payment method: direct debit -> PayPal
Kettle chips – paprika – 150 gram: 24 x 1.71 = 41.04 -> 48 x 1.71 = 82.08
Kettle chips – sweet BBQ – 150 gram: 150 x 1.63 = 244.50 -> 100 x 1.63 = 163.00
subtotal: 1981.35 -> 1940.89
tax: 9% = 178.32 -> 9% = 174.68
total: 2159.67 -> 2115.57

________

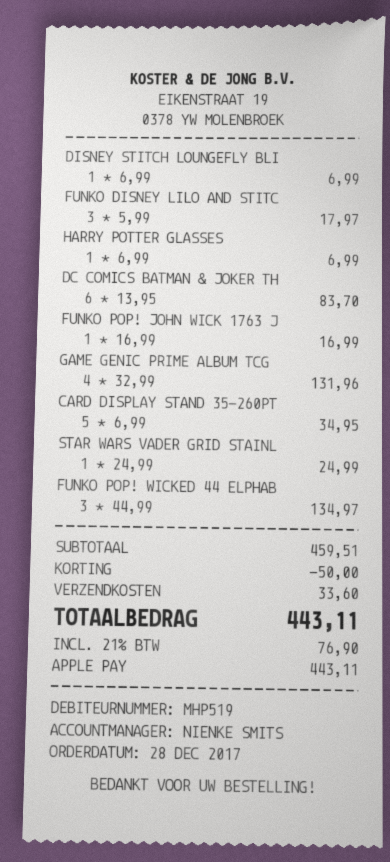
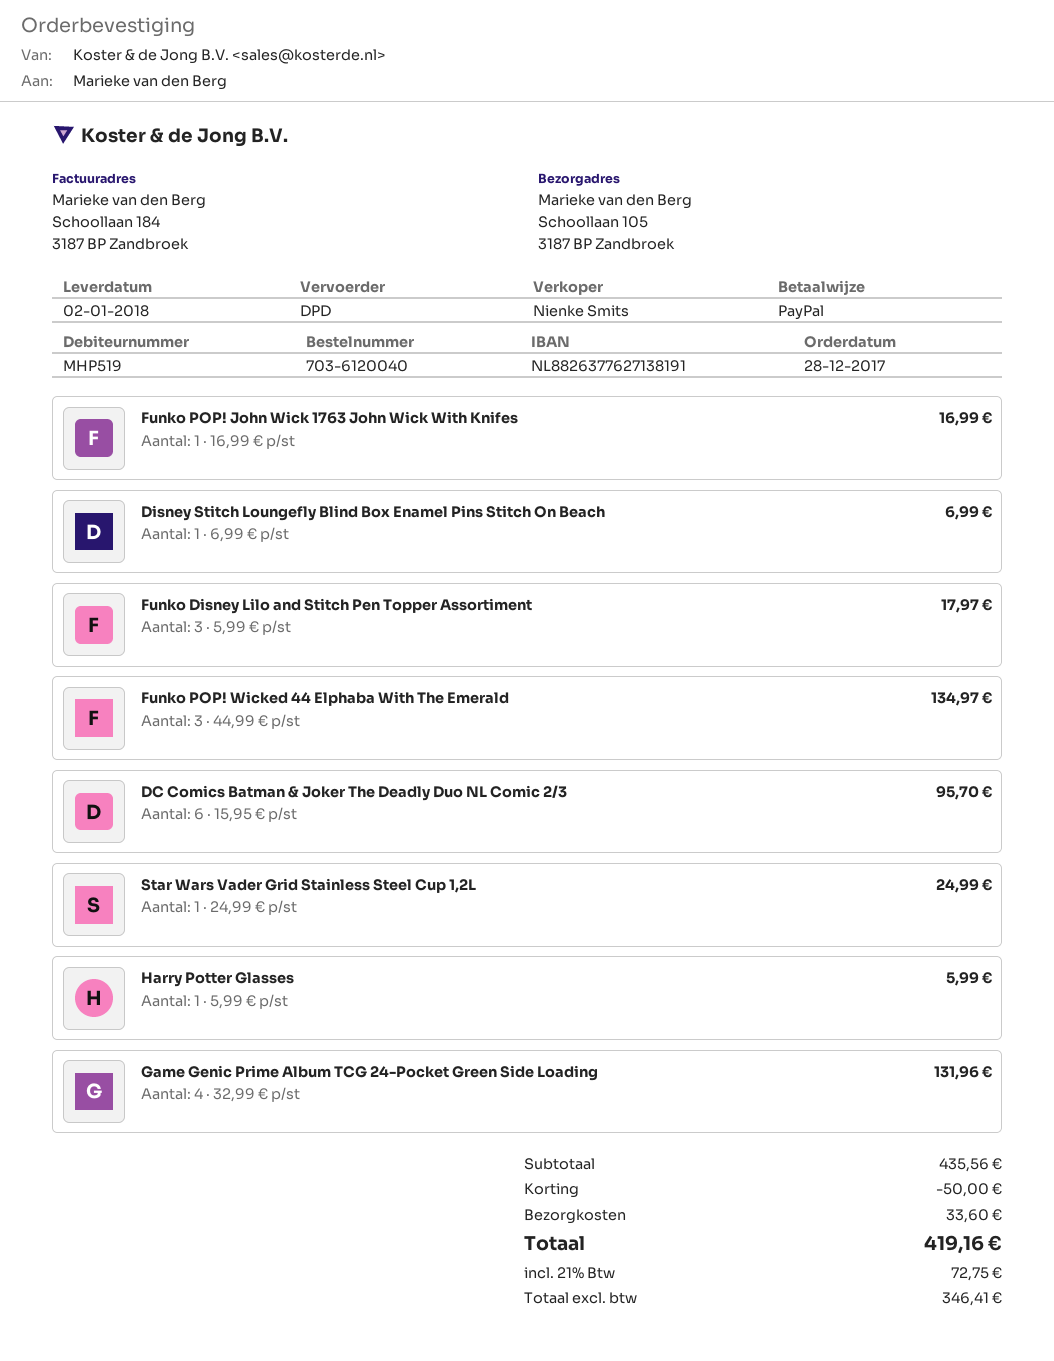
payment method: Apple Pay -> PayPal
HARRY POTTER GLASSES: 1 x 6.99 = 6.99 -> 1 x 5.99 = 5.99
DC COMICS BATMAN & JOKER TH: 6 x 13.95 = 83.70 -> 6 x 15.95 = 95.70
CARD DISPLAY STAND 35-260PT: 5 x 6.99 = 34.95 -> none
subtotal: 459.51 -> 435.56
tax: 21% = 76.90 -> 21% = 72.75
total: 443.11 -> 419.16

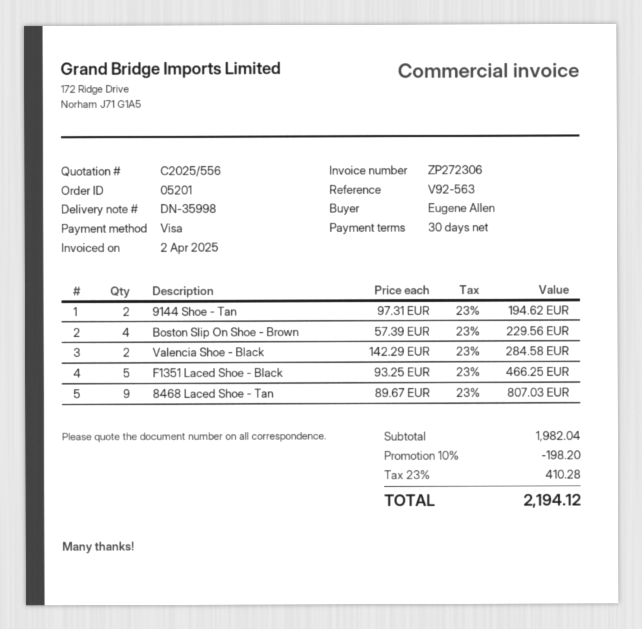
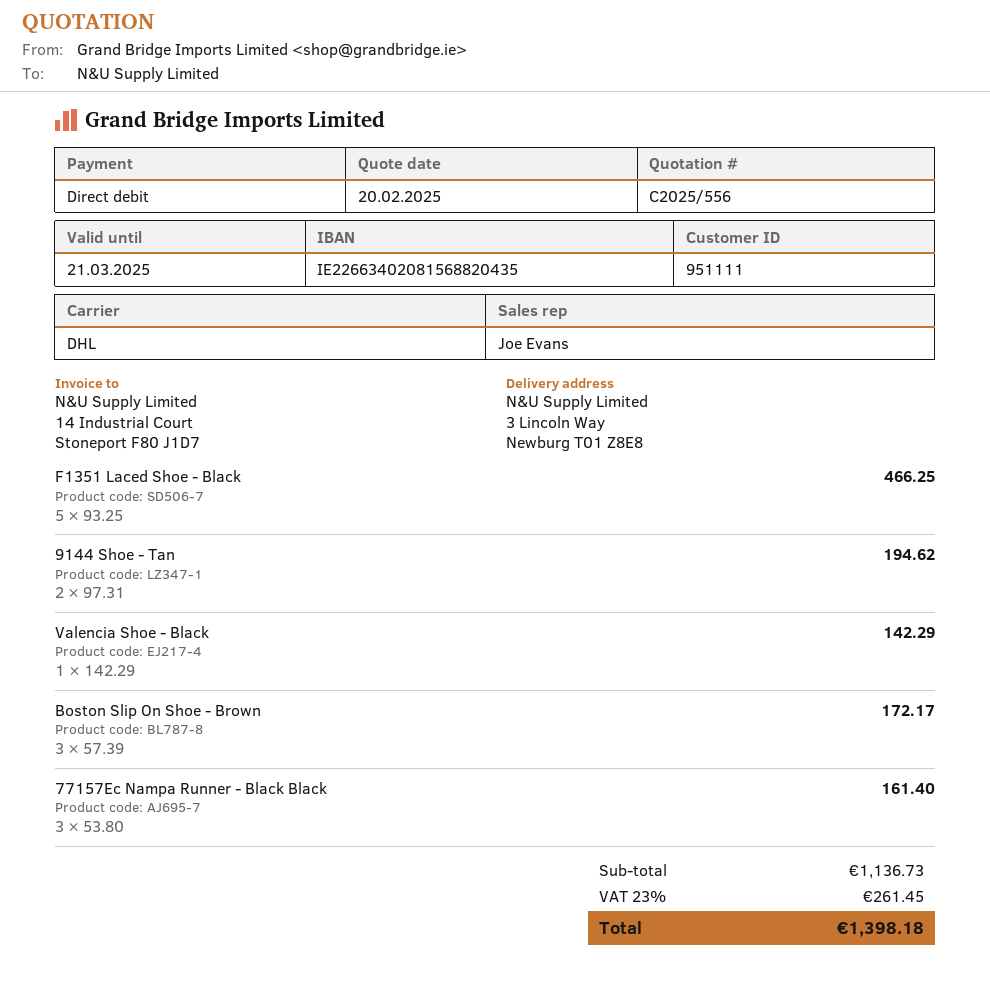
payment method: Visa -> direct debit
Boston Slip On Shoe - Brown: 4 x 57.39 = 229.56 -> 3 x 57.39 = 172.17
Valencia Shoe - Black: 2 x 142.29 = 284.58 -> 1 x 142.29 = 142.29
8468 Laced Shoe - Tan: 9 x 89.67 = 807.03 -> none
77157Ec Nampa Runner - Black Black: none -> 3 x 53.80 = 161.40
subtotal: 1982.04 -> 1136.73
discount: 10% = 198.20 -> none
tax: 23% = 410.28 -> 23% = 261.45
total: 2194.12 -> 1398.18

________

• **TASK DESCRIPTION**:
Since only part of the listing is wanted, copy exactly the lines from the one holding "Kettle chips – paprika" to the one holding "total: 2159.67 -> 2115.57", both included.

• **SOLVED EXERCISE**:
Kettle chips – paprika – 150 gram: 24 x 1.71 = 41.04 -> 48 x 1.71 = 82.08
Kettle chips – sweet BBQ – 150 gram: 150 x 1.63 = 244.50 -> 100 x 1.63 = 163.00
subtotal: 1981.35 -> 1940.89
tax: 9% = 178.32 -> 9% = 174.68
total: 2159.67 -> 2115.57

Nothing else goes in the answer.